I would not be taking improved init or toughness in your position.  There are plenty of warden-specific feats that will do you better than either of those.

Sudden roots should be a fairly early choice, for example.


----------



## Thatwackyned

Sudden roots is a great feat, but not for my Board and Sword build.  The baddies, when marked, attack me.  Why leave and get the -3 to attack.


----------



## sigfile

Thatwackyned said:


> Sudden roots is a great feat, but not for my Board and Sword build.  The baddies, when marked, attack me.  Why leave and get the -3 to attack.




Three good reasons: Warlock, Wizard, and Sorcerer.  Kobold skirmishers are *really* nasty when they flank somebody.  Even with your supermark, two marked kobold skirmishers would be even-up to hit while flanking your wizard and would each do an extra d6 damage.
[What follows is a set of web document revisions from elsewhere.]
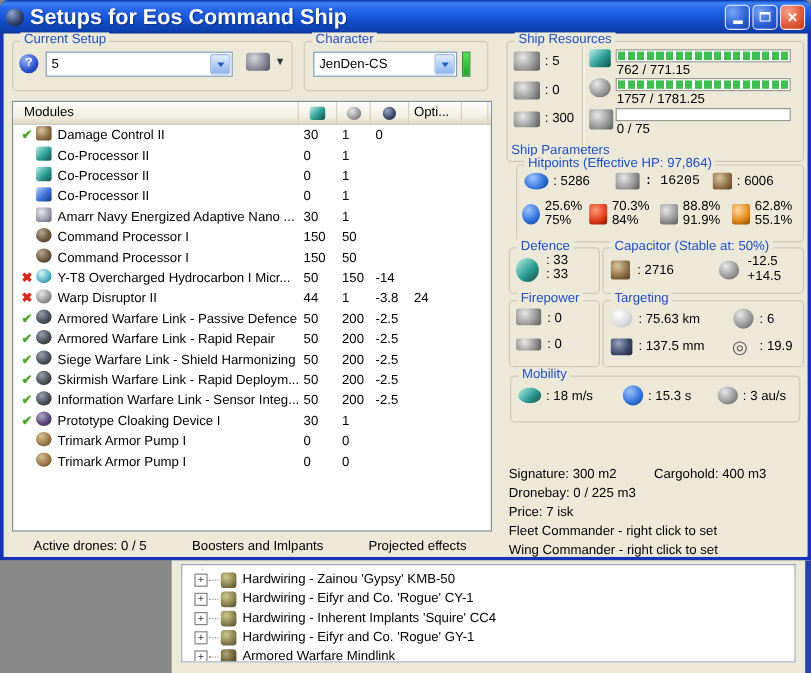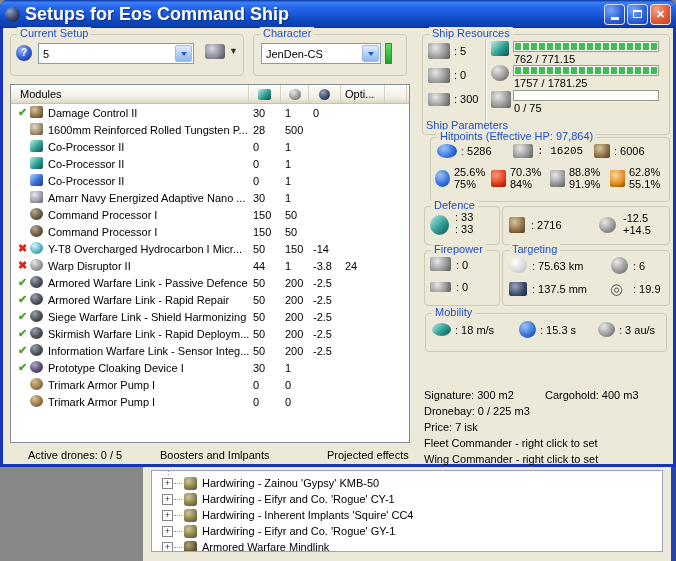"1600mm Reinforced Rolled Tungsten P..." div.mrow { html: <div> <span></span> <span><span></span></span> <span>1600mm Reinforced Rolled Tungsten P...</span> <span>28</span> <span>500</span> <span></span> <span></span> </div> -> none }
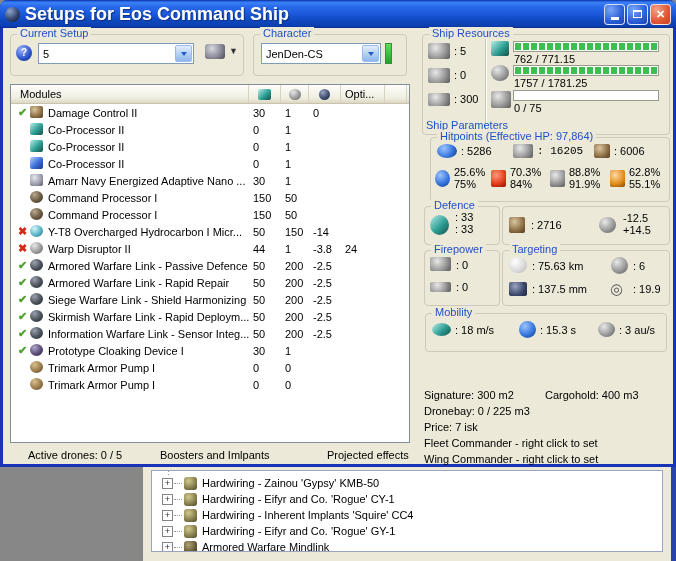"Capacitor (Stable at: 50%)" span.gb-cap { html: none -> <span>Capacitor (Stable at: 50%)</span> }
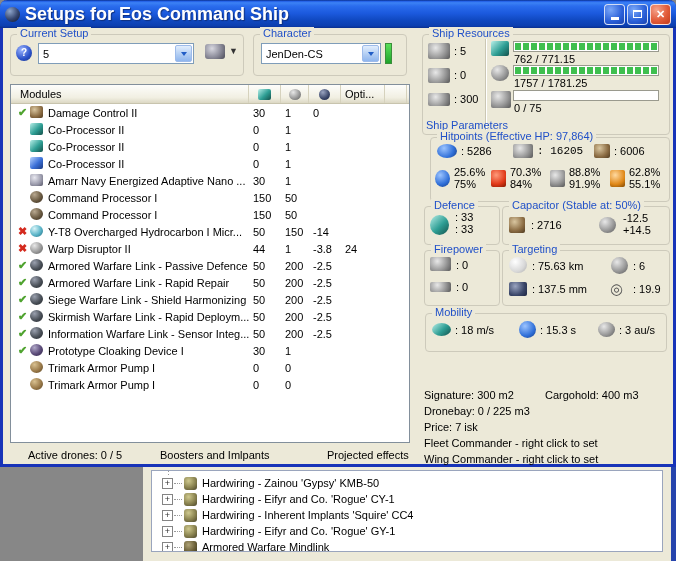"Projected effects" span.btab { margin-left: 20px -> none }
That being said, I don't think that Sudden Roots is going to be stunningly effective in this game.  Kobolds are more likely to be shifting all over the battlefield rather than drawing opp attacks by running past the defender.  If your DM allows Move + Minor (shifty) to be a double-shift, even Winter's Herald won't help you force opportunity attacks.  If the campaign ever leaves the shifty little buggers behind, you should consider taking the feat.


----------



## Thatwackyned

Yah, they are Shifty.  He's shifting them all over the place.  But when marked, it's still more of an advantage to target me, than the squishies.  For one thing, I have Wardens Fury if they are in reach and Warden's Grasp if with in 5.  So why take the extra damage.


----------



## Sanzuo

Mistwell said:


> I would not be taking improved init or toughness in your position.  There are plenty of warden-specific feats that will do you better than either of those.
> 
> Sudden roots should be a fairly early choice, for example.




Why isn't toughness a good choice?  Thatwackyned's warden is doing some hardcore defending in his group and the extra hp goes a long way to keeping him up, even if it's only for another round or two.  There's no reason for him not to take it, especially by paragon.

While I'm at it, defenders usually have a number of powers that allow them to heal themselves.  Since you're without a leader it's a little more important for you to keep yourself healed.  Here's all the ones I could find up to paragon.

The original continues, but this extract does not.